**MATERIAL PROVIDED**
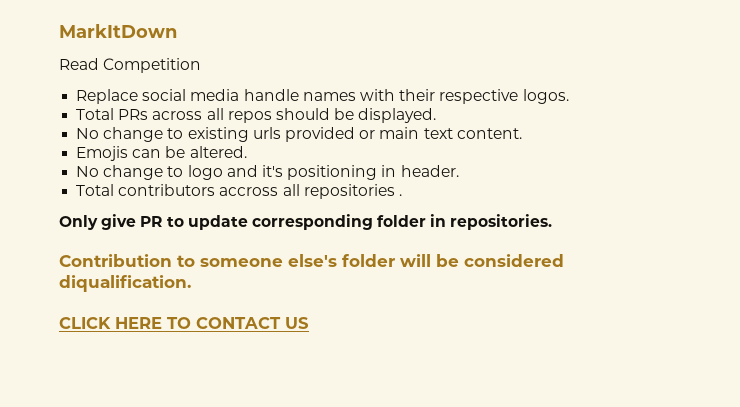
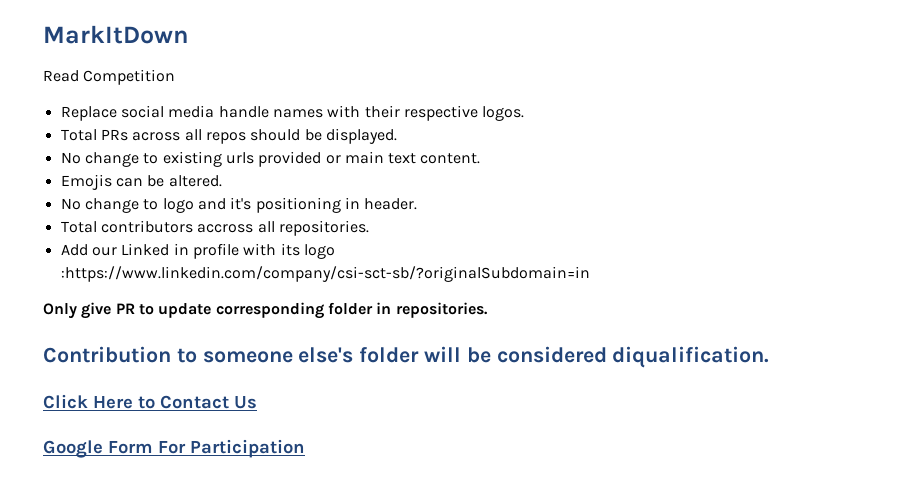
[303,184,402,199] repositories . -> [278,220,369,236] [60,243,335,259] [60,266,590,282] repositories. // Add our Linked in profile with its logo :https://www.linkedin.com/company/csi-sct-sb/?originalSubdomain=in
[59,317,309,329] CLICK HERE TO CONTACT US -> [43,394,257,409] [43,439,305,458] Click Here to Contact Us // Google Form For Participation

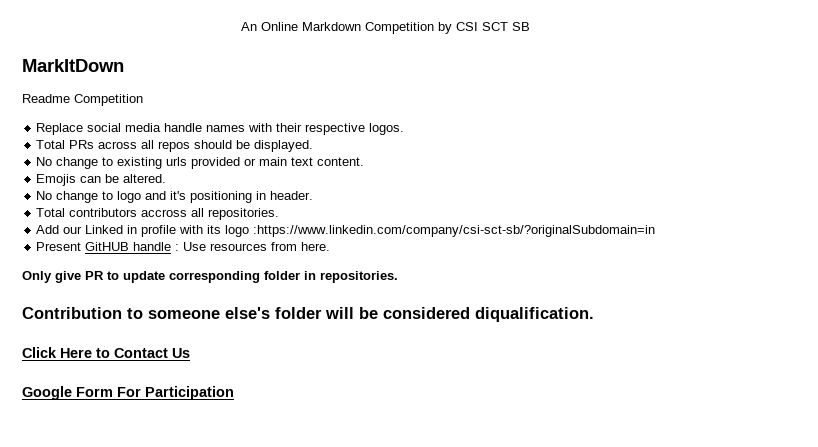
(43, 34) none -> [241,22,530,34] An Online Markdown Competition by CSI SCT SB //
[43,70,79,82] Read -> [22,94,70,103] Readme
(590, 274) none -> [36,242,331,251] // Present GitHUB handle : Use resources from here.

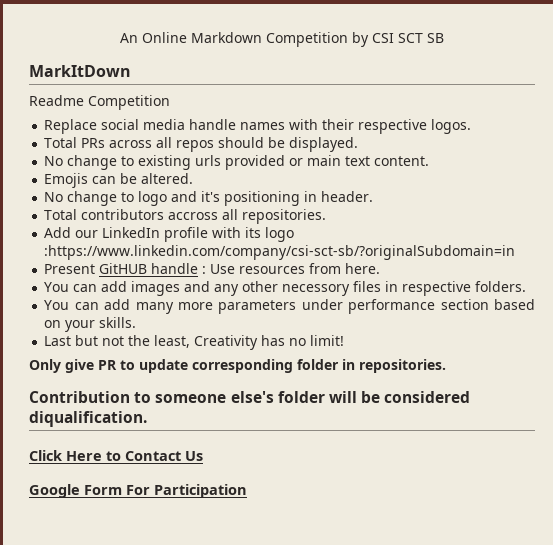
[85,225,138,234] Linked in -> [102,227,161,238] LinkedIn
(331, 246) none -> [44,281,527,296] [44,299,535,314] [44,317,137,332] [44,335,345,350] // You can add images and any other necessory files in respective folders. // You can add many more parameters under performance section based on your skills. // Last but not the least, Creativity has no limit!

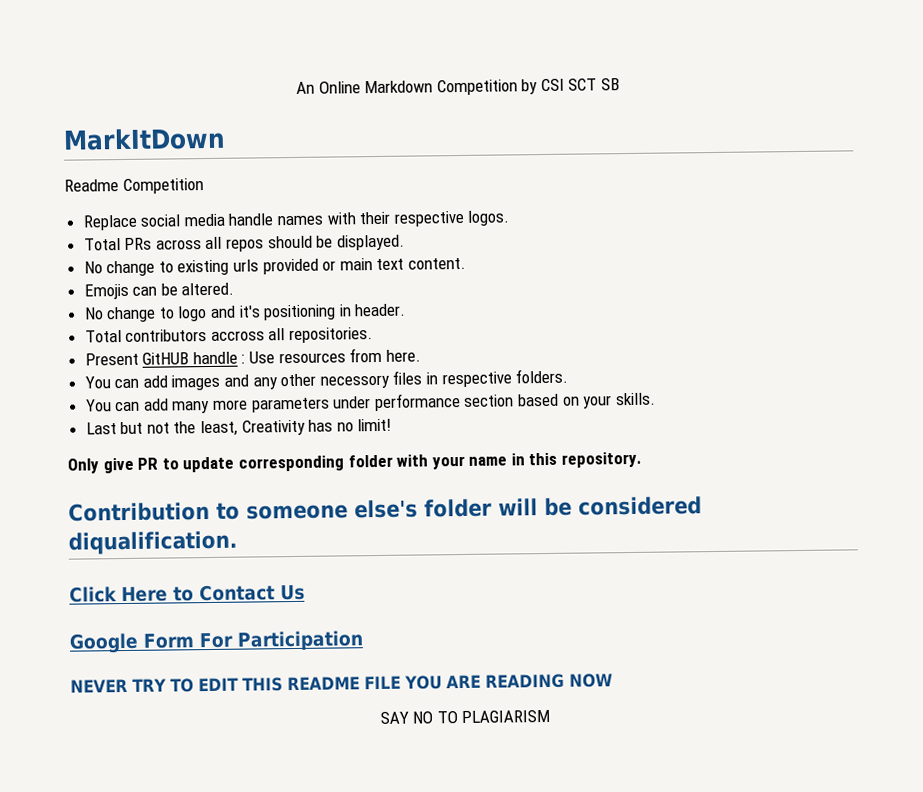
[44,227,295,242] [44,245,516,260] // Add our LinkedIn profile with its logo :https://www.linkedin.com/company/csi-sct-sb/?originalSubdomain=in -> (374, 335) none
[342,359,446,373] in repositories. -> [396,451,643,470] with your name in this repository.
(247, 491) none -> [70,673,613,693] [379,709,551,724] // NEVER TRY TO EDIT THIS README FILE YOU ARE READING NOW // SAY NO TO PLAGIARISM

**WHAT IS NEEDED**
Reproduce the listing above from the line that holds "[59,317,309,329] CLICK HERE" through the line that holds "(43, 34) none", both included, with the pictures left out.

**ANSWER**
[59,317,309,329] CLICK HERE TO CONTACT US -> [43,394,257,409] [43,439,305,458] Click Here to Contact Us // Google Form For Participation

(43, 34) none -> [241,22,530,34] An Online Markdown Competition by CSI SCT SB //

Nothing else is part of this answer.